5

I have a JSON file, which contains JSON from Clojure's data.json library. The data came from Twitter where people seem to smile a lot.

$ cat /tmp/myfile | jq .

I get:

parse error: Invalid \uXXXX\uXXXX surrogate pair escape at line 1, column 14862268

The offending section is:

$ cut -c 14862258-14862269 /tmp/2017-02-23-2
79-7\ud83d",

So, this escape code was found in a real JSON file and JQ can't read it.

echo '"\ud83d"' | jq .

Fileformat.info seems to suggest that it should come in a pair:

SMILING FACE WITH OPEN MOUTH
"\uD83D\uDE03"
  1. Is this truly an invalid character to find in a JSON file? Is my JSON technically invalid?

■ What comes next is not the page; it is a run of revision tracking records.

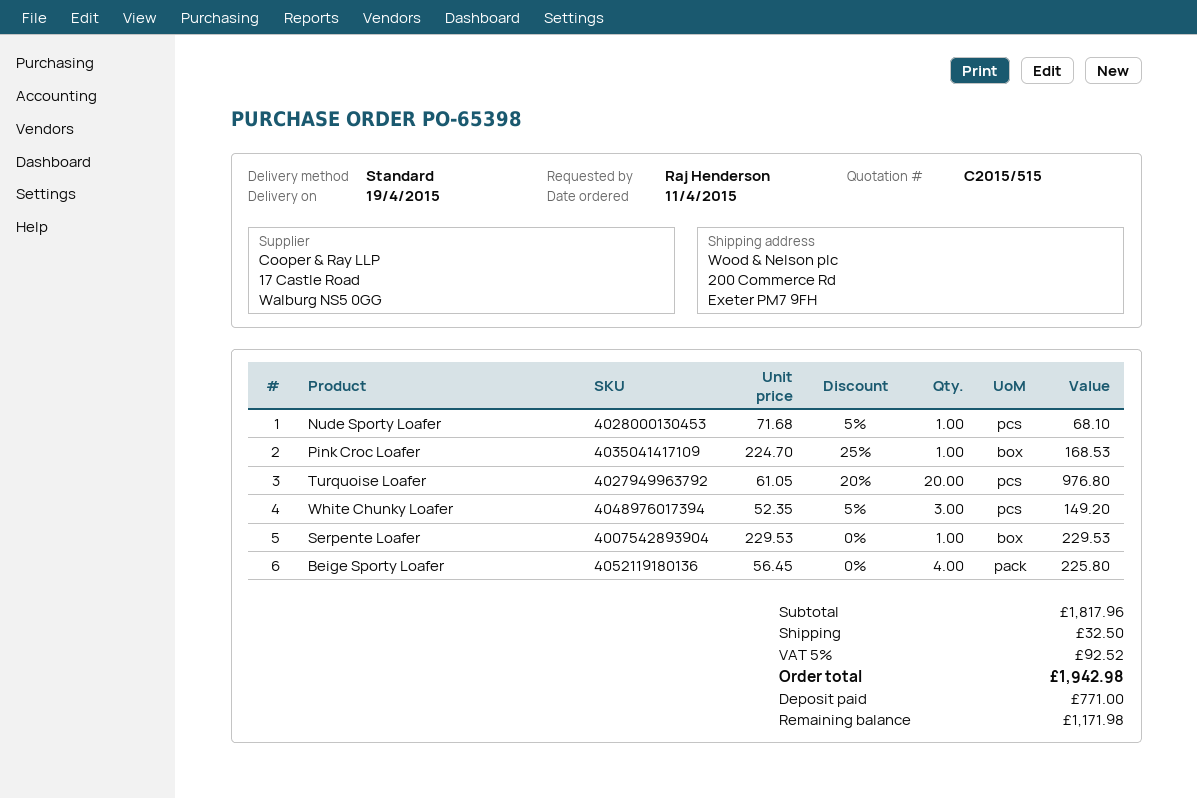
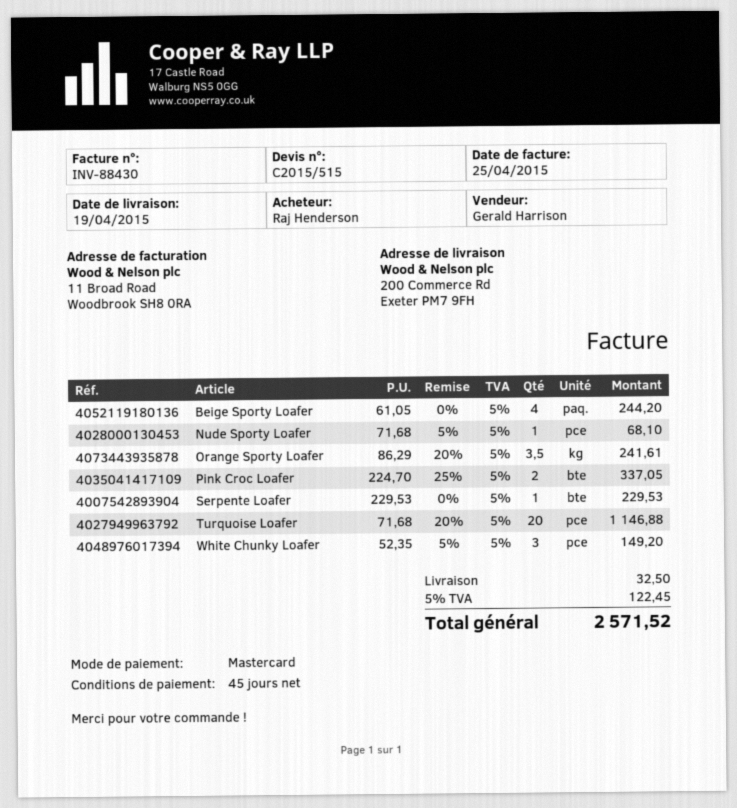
Pink Croc Loafer: 1 x 224.70 - 25% = 168.53 -> 2 x 224.70 - 25% = 337.05
Turquoise Loafer: 20 x 61.05 - 20% = 976.80 -> 20 x 71.68 - 20% = 1146.88
Beige Sporty Loafer: 4 x 56.45 = 225.80 -> 4 x 61.05 = 244.20
Orange Sporty Loafer: none -> 3.5 x 86.29 - 20% = 241.61
tax: 5% = 92.52 -> 5% = 122.45
total: 1942.98 -> 2571.52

  2. Is there a simple utility I can pipe the data through to strip out these characters prior to JQ? Or can I make JQ relax it interpretation?

peak
  • 105,803
  • 17
  • 152
  • 177
Joe
  • 46,419
  • 33
  • 155
  • 245

2 Answers2

7

The JSON specification says:

A string is a sequence of zero or more Unicode characters [UNICODE].

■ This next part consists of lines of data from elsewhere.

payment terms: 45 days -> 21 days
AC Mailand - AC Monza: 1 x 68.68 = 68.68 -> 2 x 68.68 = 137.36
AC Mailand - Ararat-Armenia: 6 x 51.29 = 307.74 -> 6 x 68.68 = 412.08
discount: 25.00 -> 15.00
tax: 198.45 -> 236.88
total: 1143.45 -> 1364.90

In this sense, the string "\ud83d" is NOT valid JSON ("+UD83D is not a valid Unicode character"), even though it conforms with the JSON ABNF. As the standards document goes on to say, there is a discrepancy between the string specification and the ABNF:

the ABNF in this specification allows member names and string values to contain bit sequences that cannot encode Unicode characters; for example, "\uDEAD" (a single unpaired UTF-16 surrogate). Instances of this have been observed, for example, when a library truncates a UTF-16 string without checking whether the truncation split a surrogate pair. The behavior of software that receives JSON texts containing such values is unpredictable ...

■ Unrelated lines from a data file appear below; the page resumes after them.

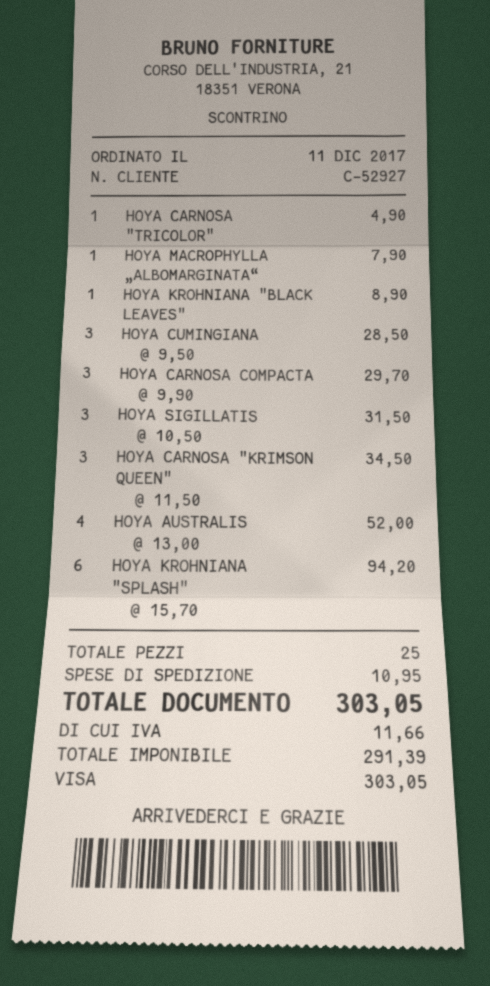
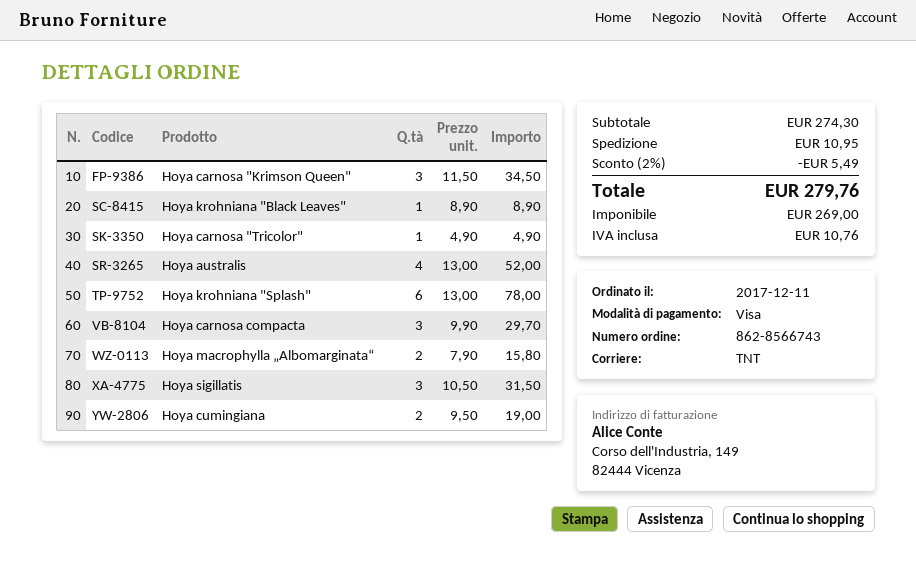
HOYA MACROPHYLLA „ALBOMARGINATA“: 1 x 7.90 = 7.90 -> 2 x 7.90 = 15.80
HOYA CUMINGIANA: 3 x 9.50 = 28.50 -> 2 x 9.50 = 19.00
HOYA KROHNIANA "SPLASH": 6 x 15.70 = 94.20 -> 6 x 13.00 = 78.00
discount: none -> 2% = 5.49
net: 291.39 -> 269.00
tax: 11.66 -> 10.76
total: 303.05 -> 279.76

So it would be fair to say that:

  1. "\uD83D" is not strictly valid JSON, even though it conforms to the ABNF;

  2. jq is within its rights here;

  3. jsonlint is wrong to accept "\uD83D".

“... strip out these characters”

See e.g How to remove non UTF-8 characters from text file

Community
  • 1
  • 1
peak
  • 105,803
  • 17
  • 152
  • 177
  • I don’t think this is the only or the correct reading of the spec. Your second quote is from the section titled ‘String and character issues’; this is just guidance: it doesn’t make any additional conformance requirements about defective surrogates, it simply describes that a client *might* fail handling such strings. The required behaviour seems unspecified and the working group has rejected a request to improve the spec in [erratum 3984](https://www.rfc-editor.org/errata_search.php?rfc=7159&eid=3984). – glts Feb 27 '17 at 22:11
2

It's definitely valid json, but the code unit D83D by itself is invalid. Remember, jq isn't merely interpreting the json, it's trying to get its value. So that's not just a stream of characters stored in json anymore once consumed by jq, it's a string with a definite value.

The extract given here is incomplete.